Regardless, the immediate effect on vape products in regulated markets was pronounced. According to Boulder, Colorado-based BDS Analytics‘ Vape Issue Fact Sheet from November 2019, vape sales in California, Colorado, Oregon, Arizona, and Nevada combined dipped 21 percent from August to September. All of the markets saw declines, ranging from 12 percent in Arizona to 28 percent in Oregon.

However, September 2019 still saw gains over September 2018, but growth was slower than any other month of the year, clocking in at just 5.4 percent, according to BDS Analytics data. For comparison, that number was 27.2 percent in August 2019 and 91.3 percent in January 2019. While the fact sheet noted September usually marks the beginning of a seasonal slowdown, the slowdown in 2019 was markedly more pronounced than it was in years prior.

Chart courtesy BDS Analytics

A sustained boom

The total market for vape products in the aforementioned five states was $126.4 million for the month of September 2019. The five-state total for all of 2018 was $1.3 billion, so even the off month was a higher total than average month in 2018.

The Colorado vape market hit $220 million in 2018, as California’s soared to $690 million. For the first nine months of 2019, Colorado already eclipsed the 2018 total with $230 million in vape sales (as the category’s total share of the market ticked up to 18 percent from 14 percent) as California was up about 20 percent at $660 million through September 2019 as vape shares increased from 27 percent to 30 percent.

For the five states tracked by the BDS GreenEdge platform as of August 2019, vape products’ total share of the market was up two points to 24 percent in 2019, as edibles remained static at 16 percent and the leading share of flower and pre-rolled joints dropped from 48 percent from 46 percent.

The number of vape brands also continues to rise.
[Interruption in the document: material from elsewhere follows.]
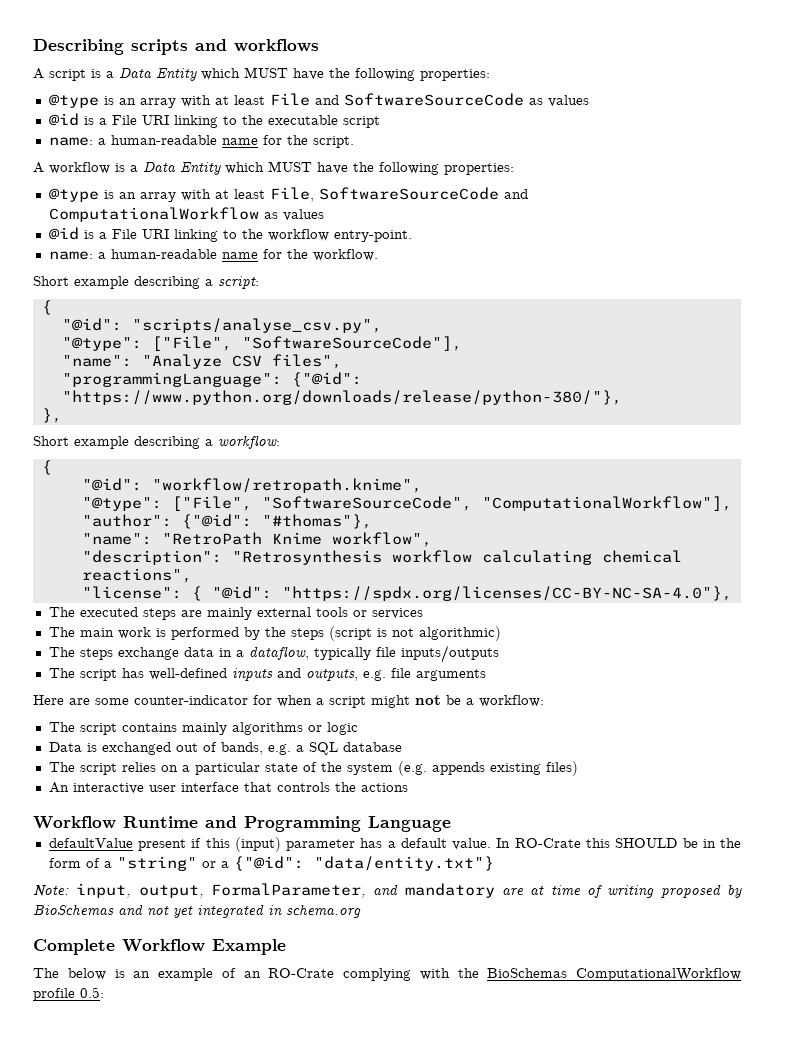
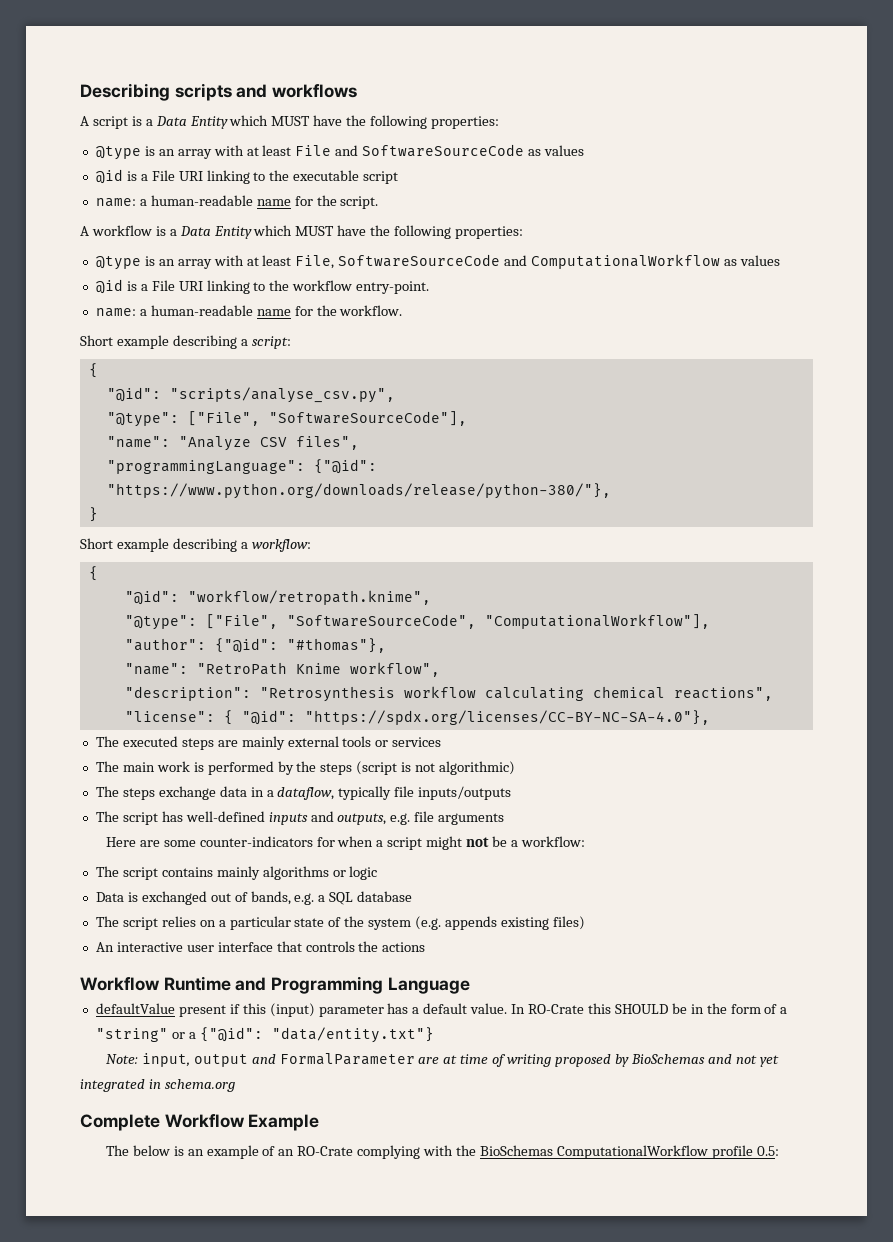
[41,408,62,423] }, -> [88,507,98,522] }
[134,695,248,705] counter-indicator -> [199,836,313,847] counter-indicators
[138,883,495,898] output, FormalParameter, and mandatory -> [193,1053,415,1067] output and FormalParameter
Colorado had 120 as of September, up from 105 in 2018; California is up from 199 vape brands in 2018 to 263; and the five-state total rose to 552 from 415 in 2018, a 33 percent year-over-year uptick.

Chart courtesy BDS Analytics.

BDS estimated the broader U.S. vape market was about $1.6 billion in 2018 and should rise to $2.5 billion in 2019. The firm’s forecast doesn’t see the vitamin E acetate crisis having a long-term negative impact: The 2024 projection of $10.6 billion represents 35.3 percent of the entire U.S. cannabis market.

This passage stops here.